Exercise directions>
Looking at the listing below, retype exactly the lines starting at the one containing "[121,1045,395,1065] // FILTER(?count" and ending at the one containing "[111,1714,173,1732] project, ->", both included, and nothing else.

Dataset records>

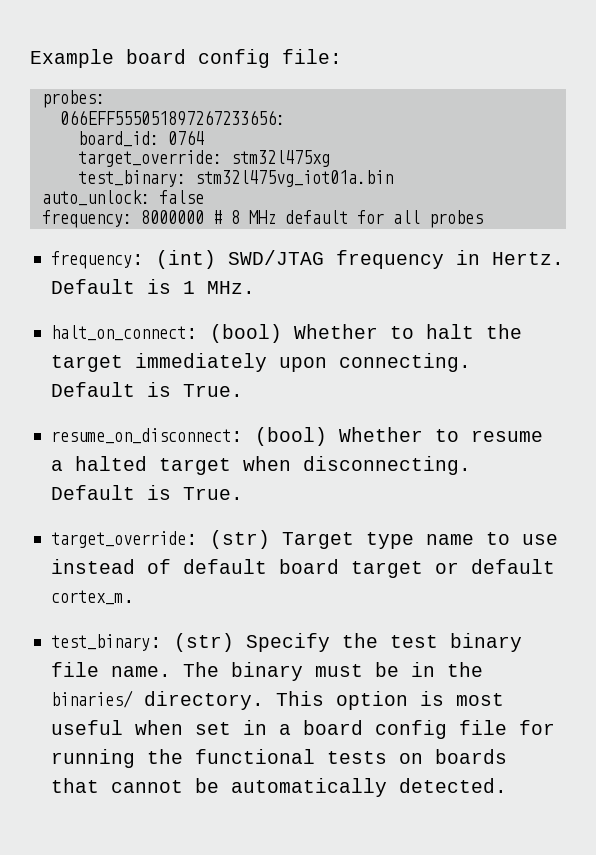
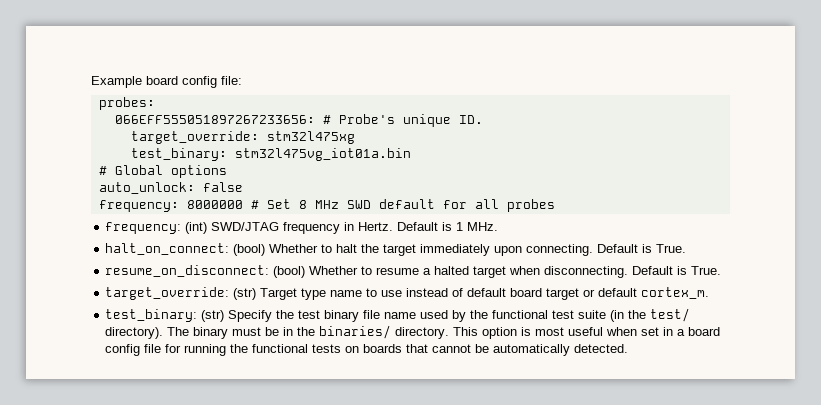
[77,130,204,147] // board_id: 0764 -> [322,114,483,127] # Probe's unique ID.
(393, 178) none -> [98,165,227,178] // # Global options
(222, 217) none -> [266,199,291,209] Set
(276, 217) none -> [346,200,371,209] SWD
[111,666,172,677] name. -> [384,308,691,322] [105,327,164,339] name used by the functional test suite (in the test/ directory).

--

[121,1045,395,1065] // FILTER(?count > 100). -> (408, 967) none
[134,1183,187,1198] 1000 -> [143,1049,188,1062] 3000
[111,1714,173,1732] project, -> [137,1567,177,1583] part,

Result>
[121,1045,395,1065] // FILTER(?count > 100). -> (408, 967) none
[134,1183,187,1198] 1000 -> [143,1049,188,1062] 3000
[111,1714,173,1732] project, -> [137,1567,177,1583] part,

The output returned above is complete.